**TASK OBJECTIVE**
Going through the material below, output exactly the lines from the one containing "Welsh | Derived: 0.00 -> 5.25" through the one containing "Afrikaans | code: af -> et", and no pictures.

**EXERCISE INPUT**
━━━━━━
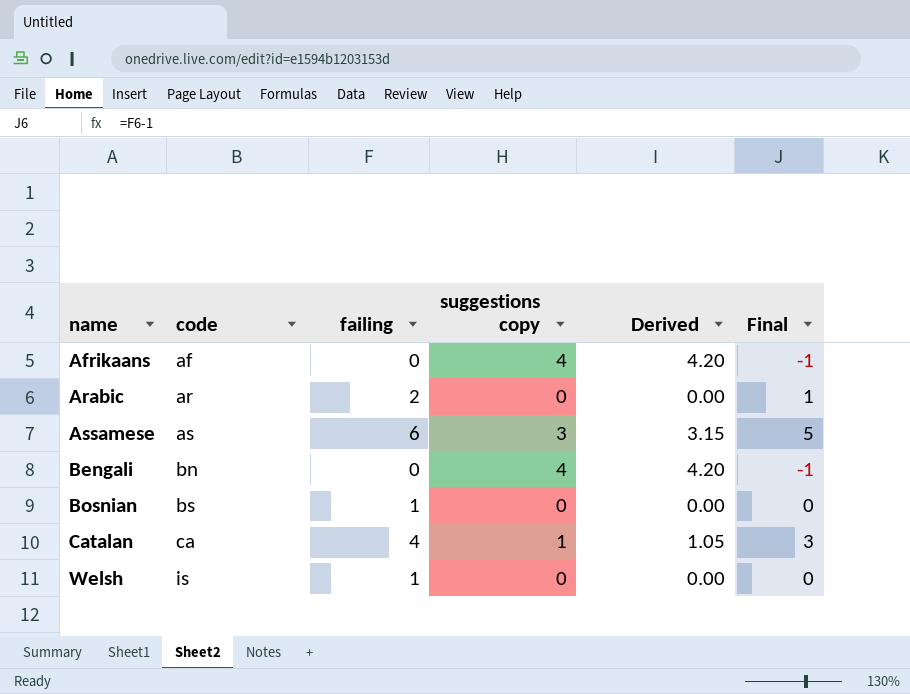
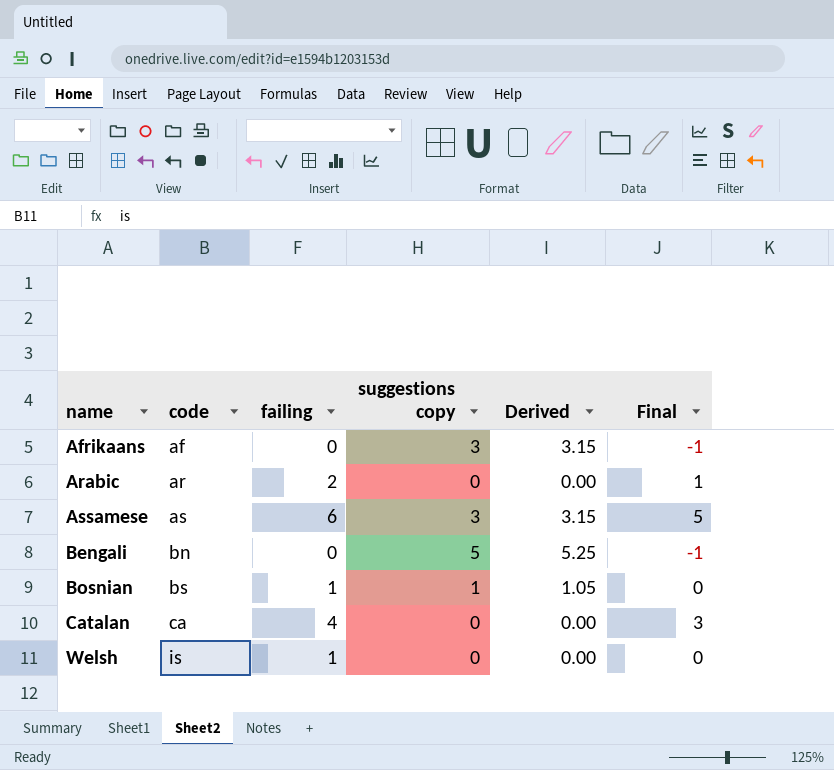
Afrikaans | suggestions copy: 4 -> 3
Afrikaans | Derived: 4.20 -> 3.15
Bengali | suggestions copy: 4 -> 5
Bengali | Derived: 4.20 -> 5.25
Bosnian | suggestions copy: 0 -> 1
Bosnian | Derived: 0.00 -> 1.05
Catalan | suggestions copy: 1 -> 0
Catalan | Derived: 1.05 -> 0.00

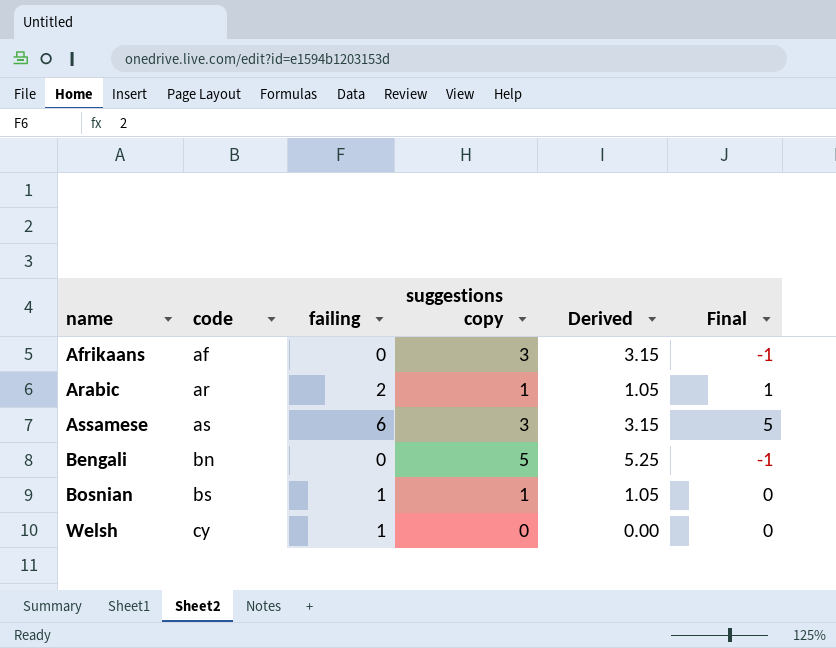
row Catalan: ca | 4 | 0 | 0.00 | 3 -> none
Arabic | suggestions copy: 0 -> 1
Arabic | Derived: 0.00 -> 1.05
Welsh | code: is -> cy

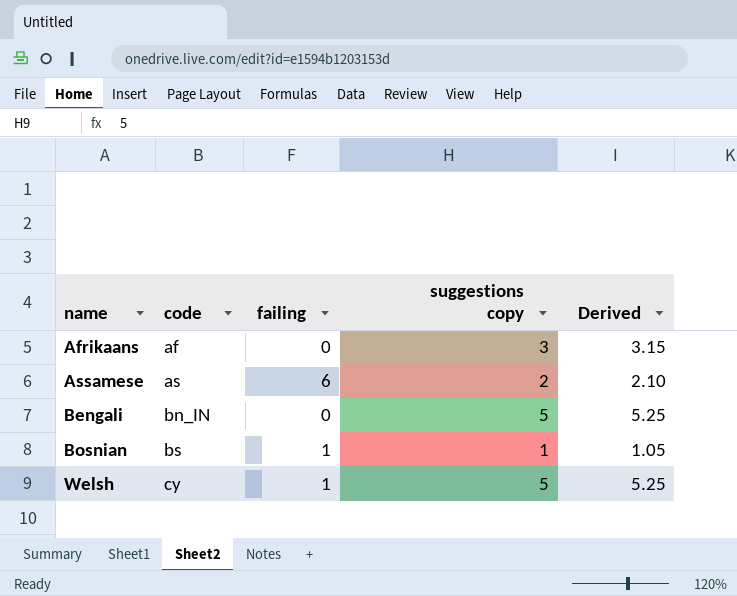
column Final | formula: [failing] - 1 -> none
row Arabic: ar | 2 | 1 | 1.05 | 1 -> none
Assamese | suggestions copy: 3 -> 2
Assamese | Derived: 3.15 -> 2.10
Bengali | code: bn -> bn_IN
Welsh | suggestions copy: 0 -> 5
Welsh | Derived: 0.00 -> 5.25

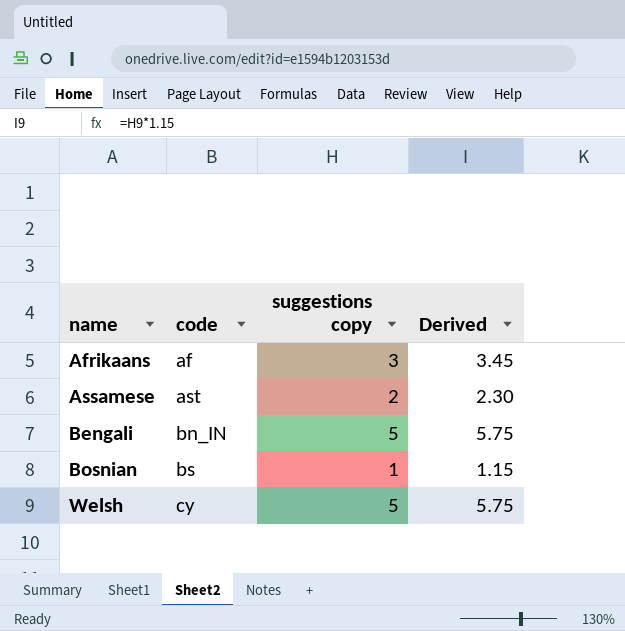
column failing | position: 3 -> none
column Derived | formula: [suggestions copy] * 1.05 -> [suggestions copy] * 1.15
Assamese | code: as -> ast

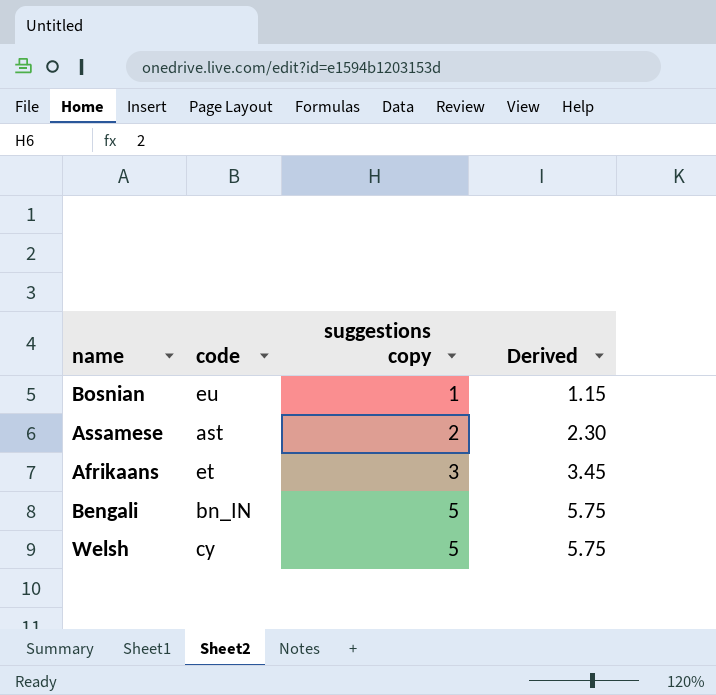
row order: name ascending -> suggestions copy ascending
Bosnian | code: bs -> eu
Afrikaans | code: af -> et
━━━━━━
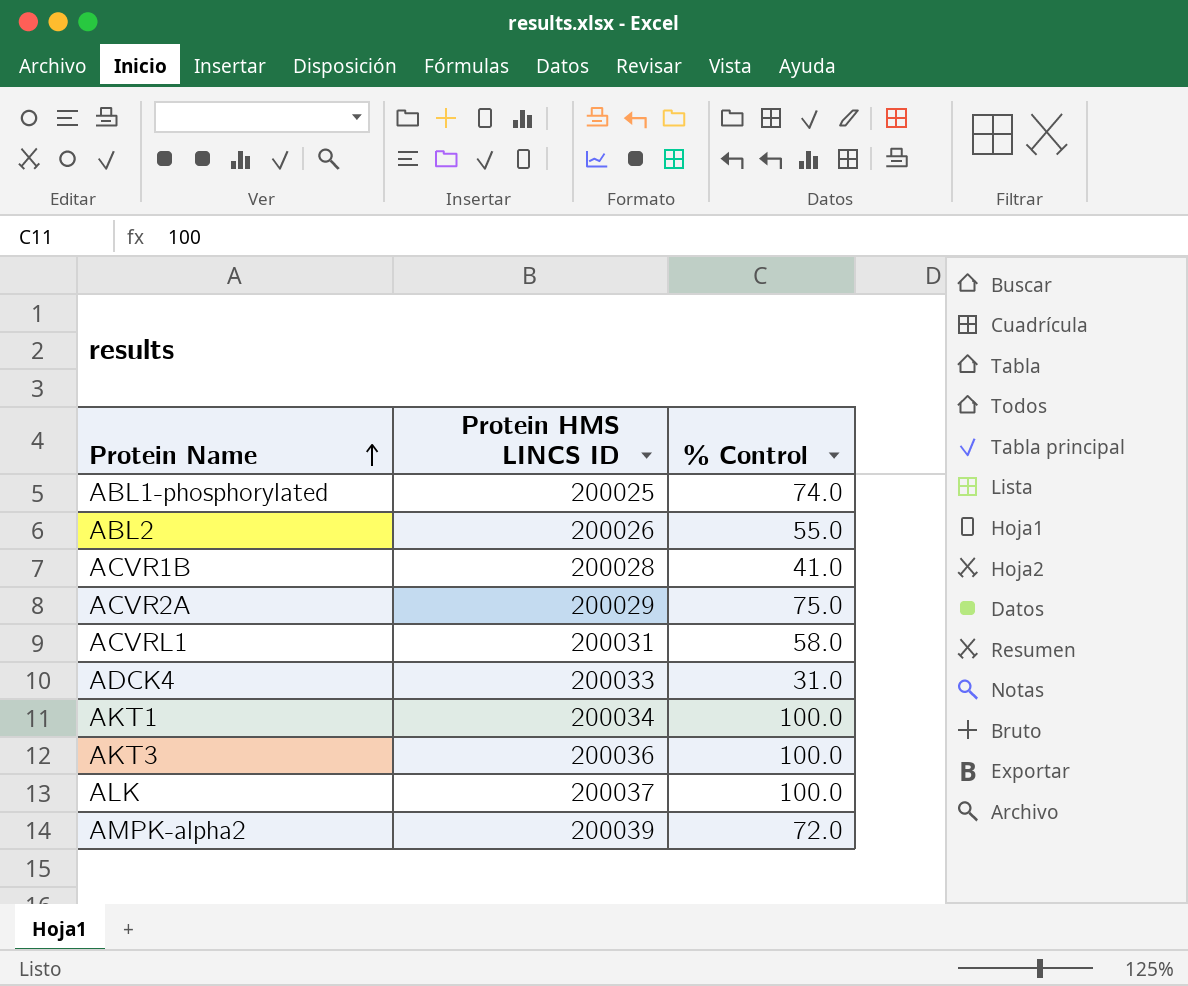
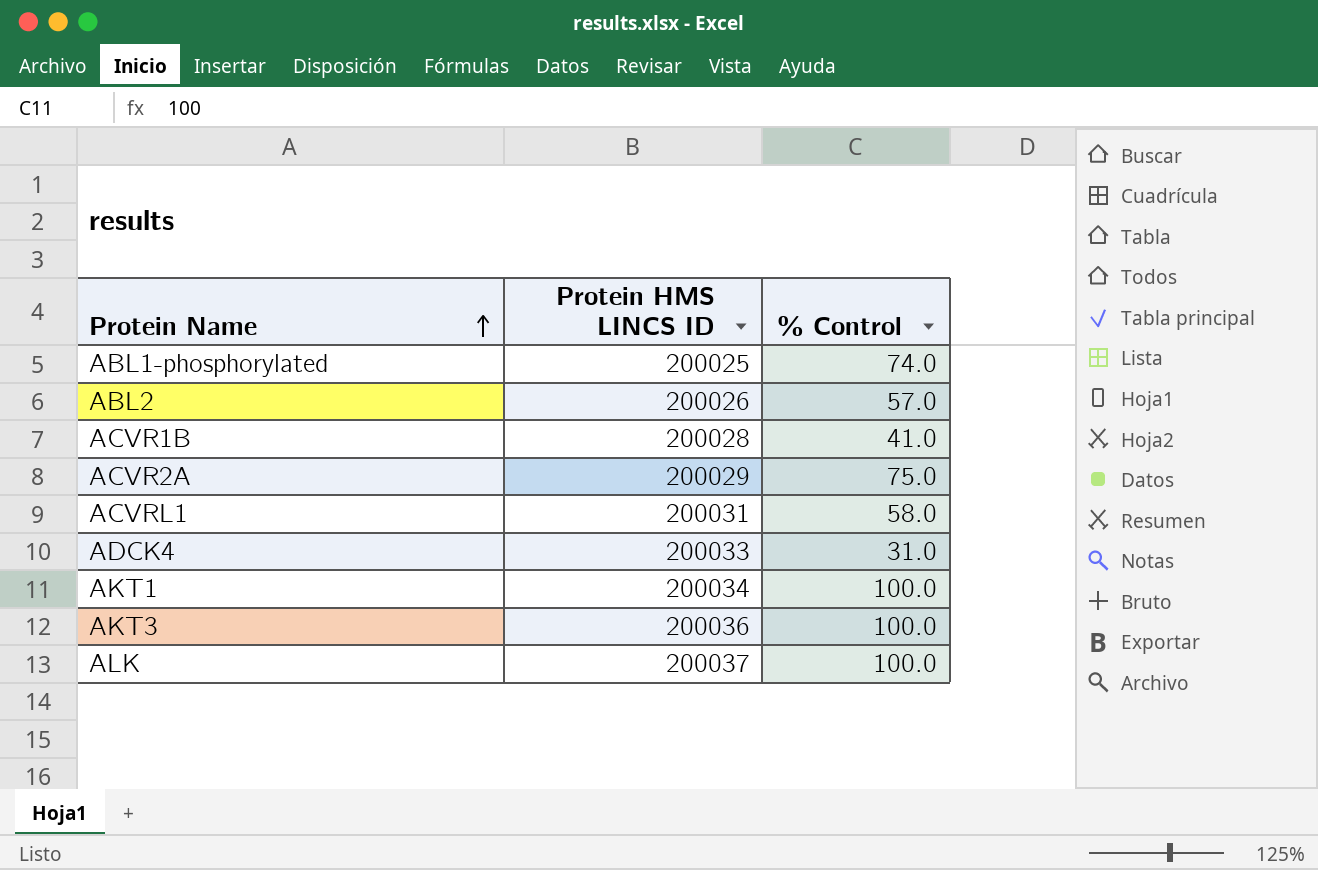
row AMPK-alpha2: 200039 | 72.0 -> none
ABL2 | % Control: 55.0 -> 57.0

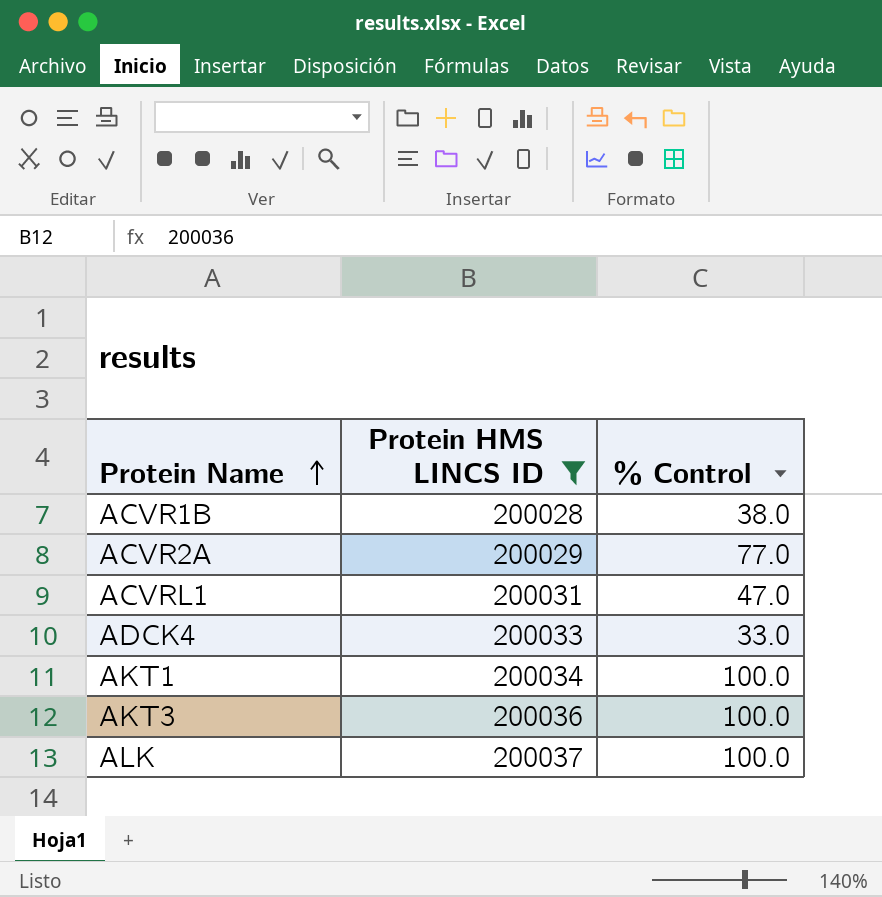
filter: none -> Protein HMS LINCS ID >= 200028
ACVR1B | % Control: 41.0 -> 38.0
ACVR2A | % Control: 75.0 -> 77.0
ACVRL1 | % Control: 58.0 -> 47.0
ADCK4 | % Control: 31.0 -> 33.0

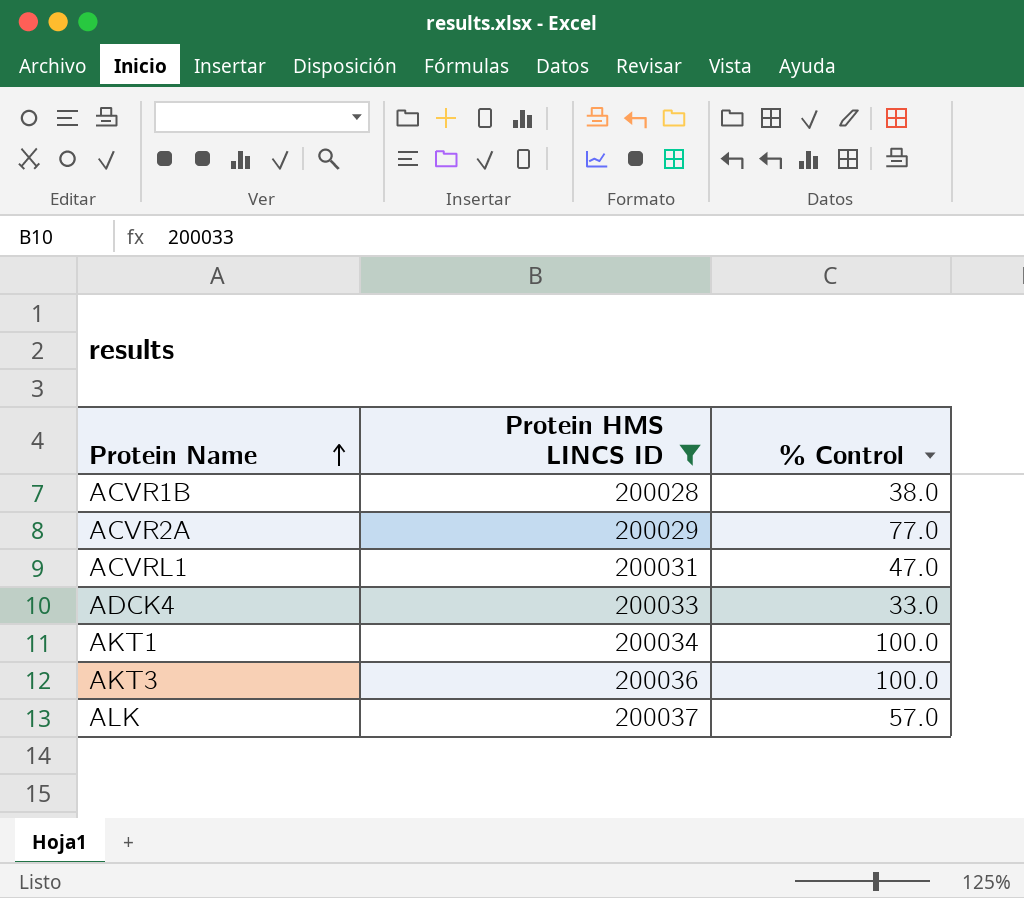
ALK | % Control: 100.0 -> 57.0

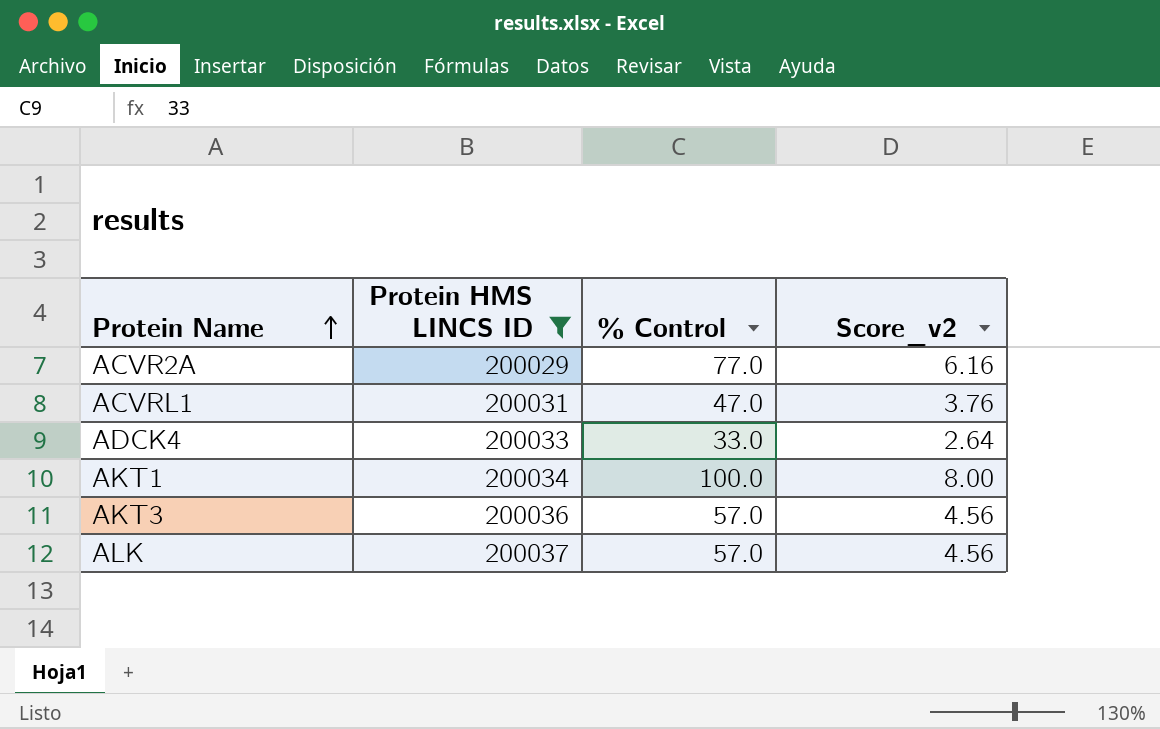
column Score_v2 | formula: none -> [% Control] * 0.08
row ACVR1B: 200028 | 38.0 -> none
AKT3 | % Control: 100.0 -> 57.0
━━━━━━
**TASK SOLUTION**
Welsh | Derived: 0.00 -> 5.25

column failing | position: 3 -> none
column Derived | formula: [suggestions copy] * 1.05 -> [suggestions copy] * 1.15
Assamese | code: as -> ast

row order: name ascending -> suggestions copy ascending
Bosnian | code: bs -> eu
Afrikaans | code: af -> et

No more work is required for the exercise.